A journalist in Portugal, Trigo moved first to New Jersey, working as a reporter on Portuguese television, before he made the decision to come to Hawaii.

“I came here to continue my work as a journalist,” he says, “but once I got here I found that there were many people who wanted to explore their Portuguese heritage.”

Meeting with people of Portuguese descent who expressed interest in visiting Portugal gave Trigo the idea of opening a restaurant with a cultural mission.

“It was never a dream of mine to open a restaurant,” he says, “but there are so many people here who want to speak Portuguese and learn more about their culture. It seemed like a good idea.”

Adega now occupies a prominent corner of Pauahi and Smith Streets, previously home to Mei Sum Dim Sum. The former Chinese restaurant is unrecognizable in its current incarnation, and it’s obvious that Trigo and his team have put an incredible amount of time, money and energy into their project.

The mission to promote Portuguese heritage, food and music is proving popular.

“We teach Portuguese here on Monday evenings, and we have dancing classes on Sundays,” says Trigo. “I teach the language, and then the local people who come on Sundays teach me about dance,” he adds. “People come in with tales of their grandparents and somehow they are looking for a connection to the past. Last week the granddaughter of Joao Fernandez, the man who is said to have brought the ukulele to Hawaii, came for lunch.”

Adega’s menu features Portuguese favorites that have become a part of Hawaii’s food culture – Couves com Feijao (bean soup) and Caldo Verde are amont some instantly recognizable dishes on the menu, alongside a steady supply of hot, sweet, doughy malasadas served from a cart by the window making the sweet treats easy to grab and go.
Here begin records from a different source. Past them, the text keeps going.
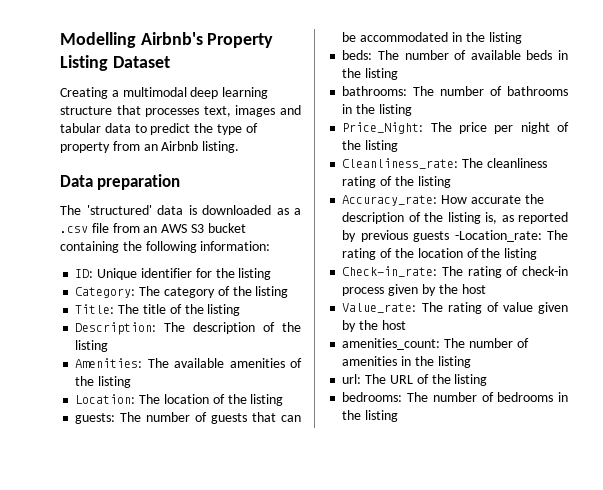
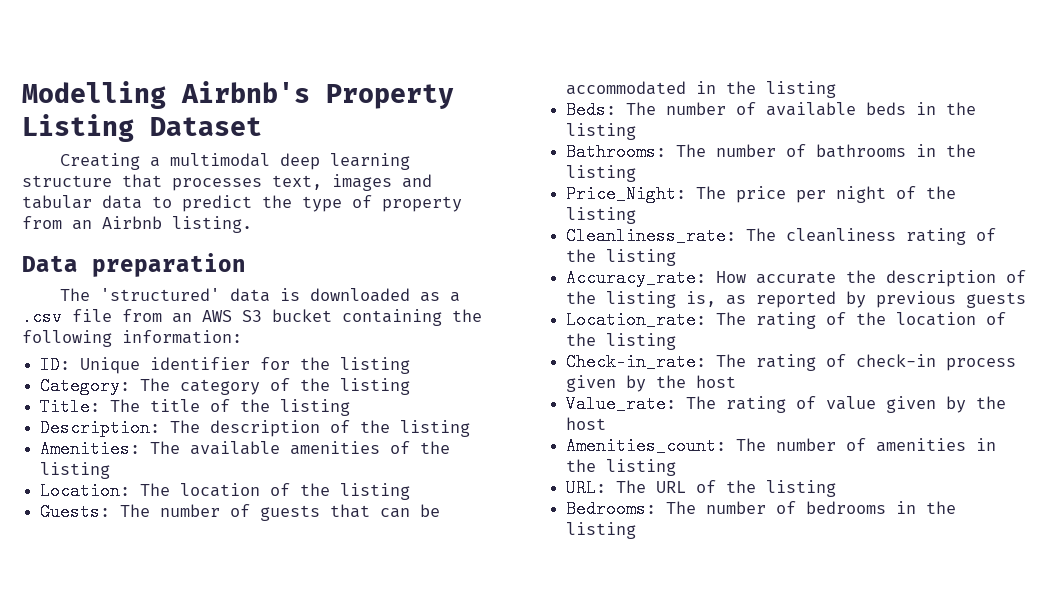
- guests: The number of guests that can be accommodated in the listing
+ Guests: The number of guests that can be accommodated in the listing
- beds: The number of available beds in the listing
+ Beds: The number of available beds in the listing
- bathrooms: The number of bathrooms in the listing
+ Bathrooms: The number of bathrooms in the listing
- Accuracy_rate: How accurate the description of the listing is, as reported by previous guests -Location_rate: The rating of the location of the listing
+ Accuracy_rate: How accurate the description of the listing is, as reported by previous guests
+ Location_rate: The rating of the location of the listing
- amenities_count: The number of amenities in the listing
+ Amenities_count: The number of amenities in the listing
- url: The URL of the listing
+ URL: The URL of the listing
- bedrooms: The number of bedrooms in the listing
+ Bedrooms: The number of bedrooms in the listing

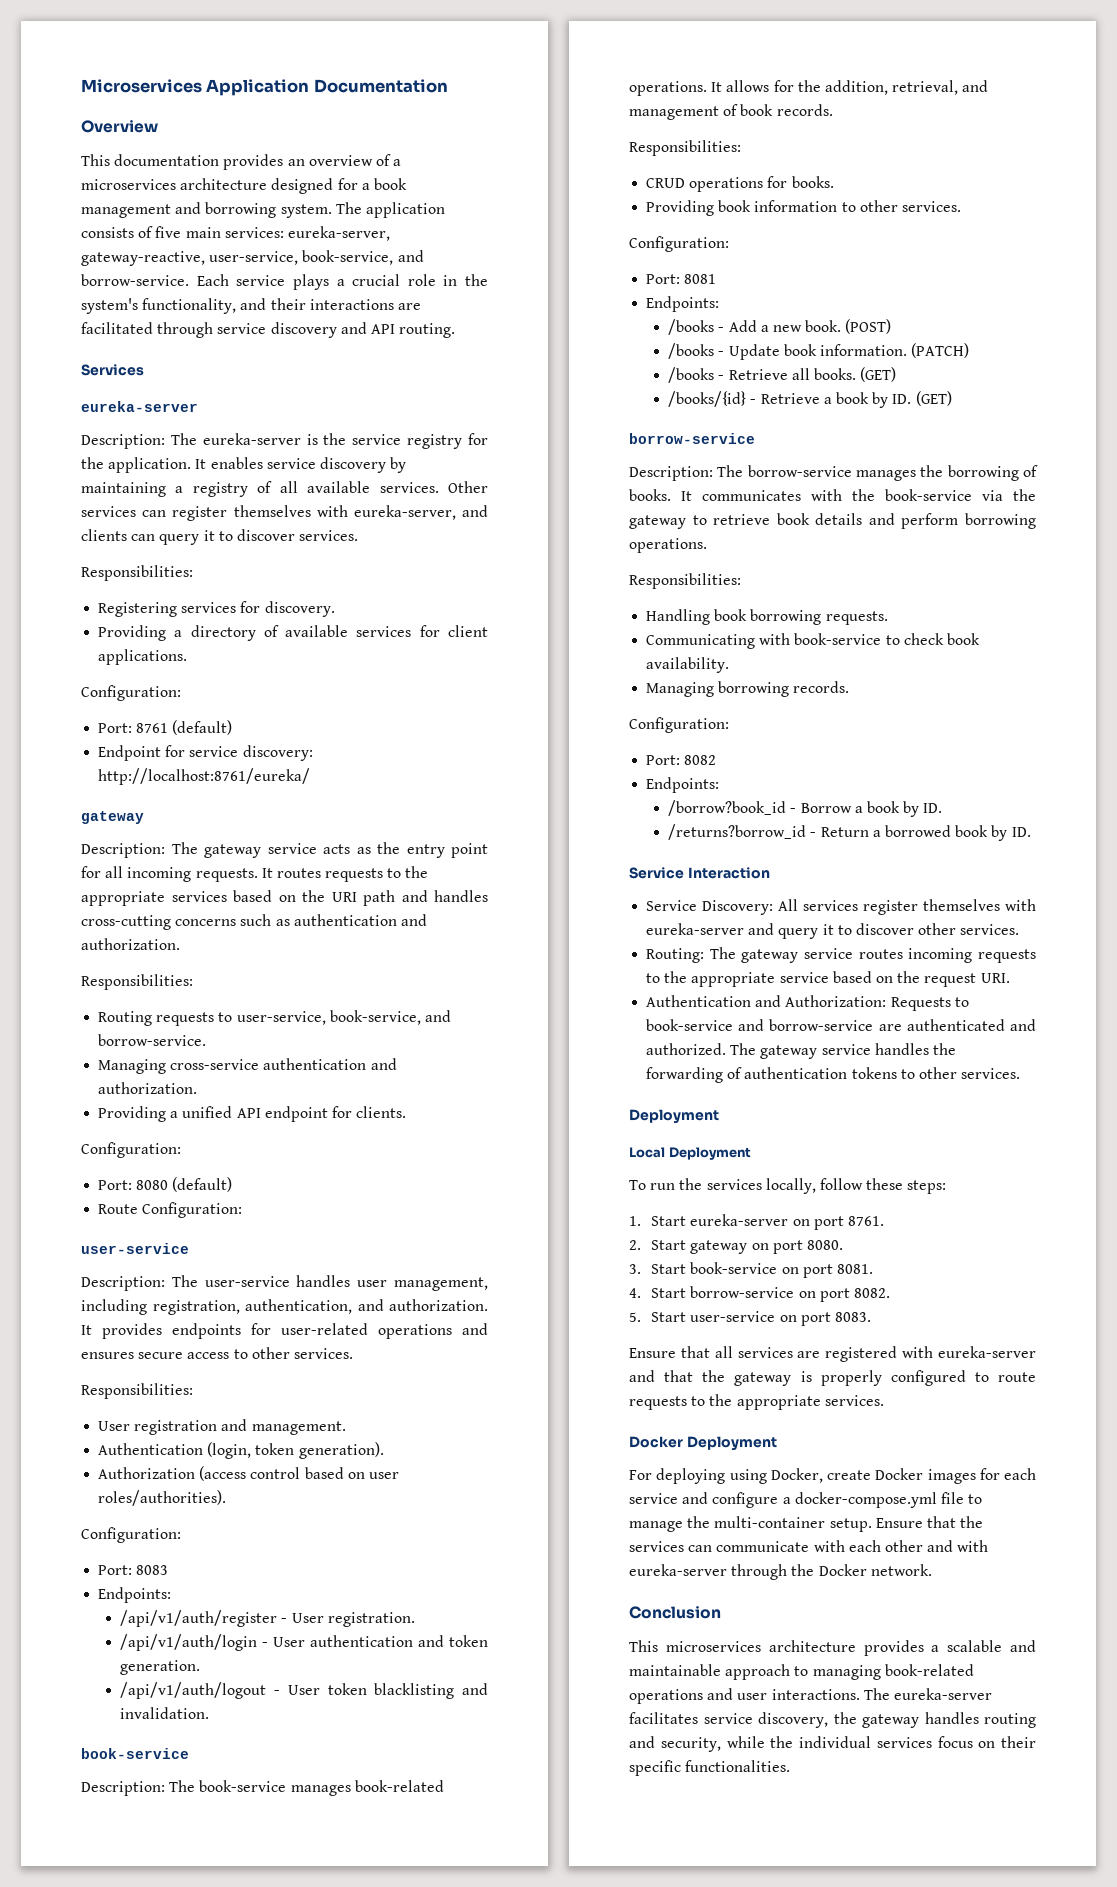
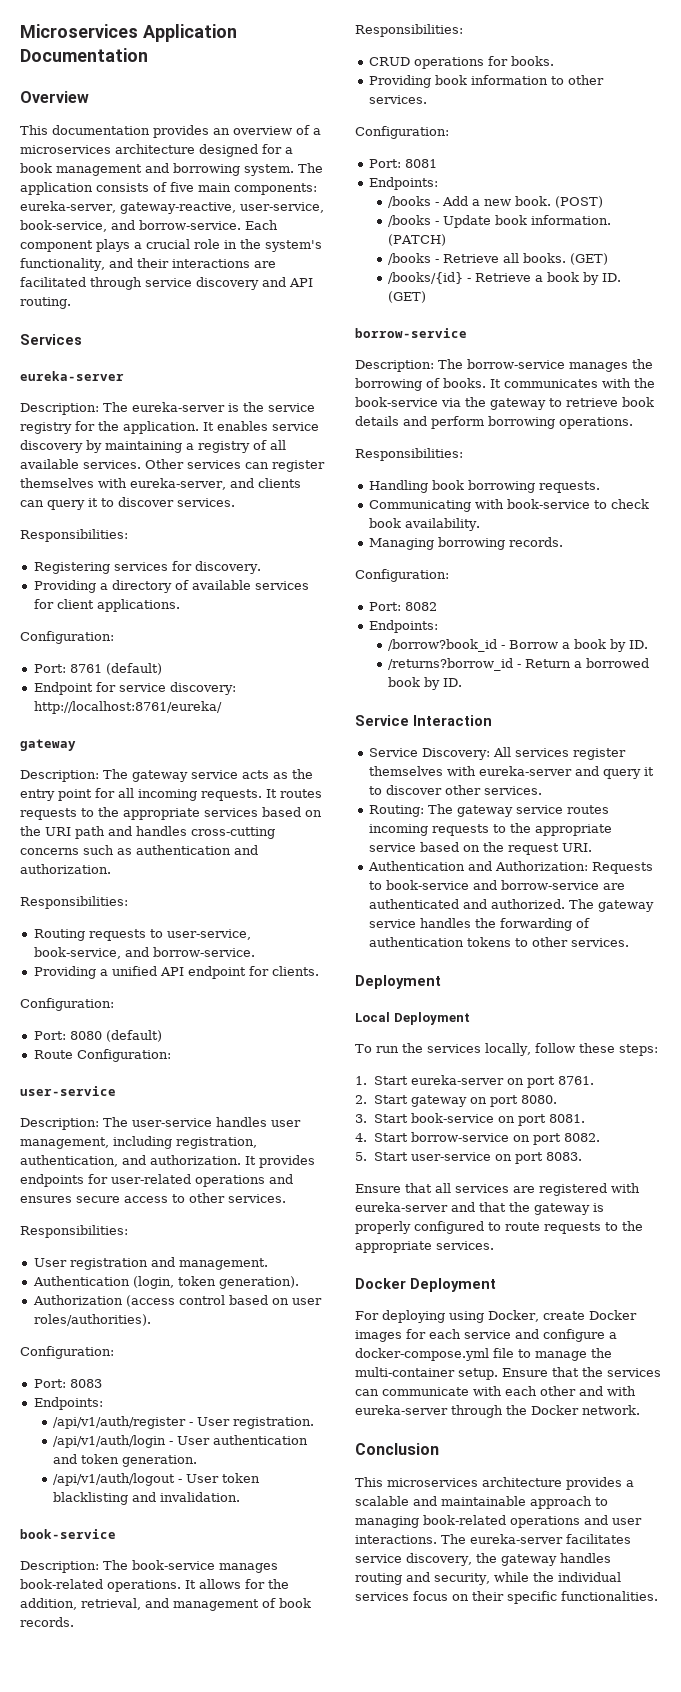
- The application consists of five main services: eureka-server, gateway-reactive, user-service, book-service, and borrow-service.
+ The application consists of five main components: eureka-server, gateway-reactive, user-service, book-service, and borrow-service.
- Each service plays a crucial role in the system's functionality, and their interactions are facilitated through service discovery and API routing.
+ Each component plays a crucial role in the system's functionality, and their interactions are facilitated through service discovery and API routing.
- Managing cross-service authentication and authorization.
And there’s plenty of fish. There’s Bacalhau A Adega ($22), a boneless filet of cod topped with onions, red peppers and garlic, served with roasted red peppers, potatoes and sautéed mixed vegetables; Bacalhau A Braz ($22), cod topped with crispy potato strips, scrambled eggs, parsley, garlic and onion and served with warm bread and Pan Seared Salmon ($19) in a caper-and-white wine sauce served with rice and vegetables.

While it’s not the fresh sardines you might find on the harbor in Portugal, Trigo is trying to create something close.

“In Portugal, the fishermen sell fish, like sardines, right there on the beach,” he says. “You just buy as many as you need and make a barbecue right there on the beach. Oh my goodness, it’s really so good.

“You can’t get those kind of sardines here, of course,” he laments, “but our fish dishes are very popular.”

Also proving popular with regulars is the Vinho D’alhos ($19), pork loin marinated in a vinegar garlic sauce, and Adega even has its own version of a loco moco.

Bitoque ($19) is a New York strip steak topped with gravy and a fried egg and served in the Portuguese style with fried potatoes.

At the bar you’ll find sangria, beers, wine and a Portuguese version of the famous Caipirinha cocktail. A lunch buffet runs daily from 11:30 a.m. to 2:30 p.m., and Adega’s happy hour is from 3 to 6 p.m.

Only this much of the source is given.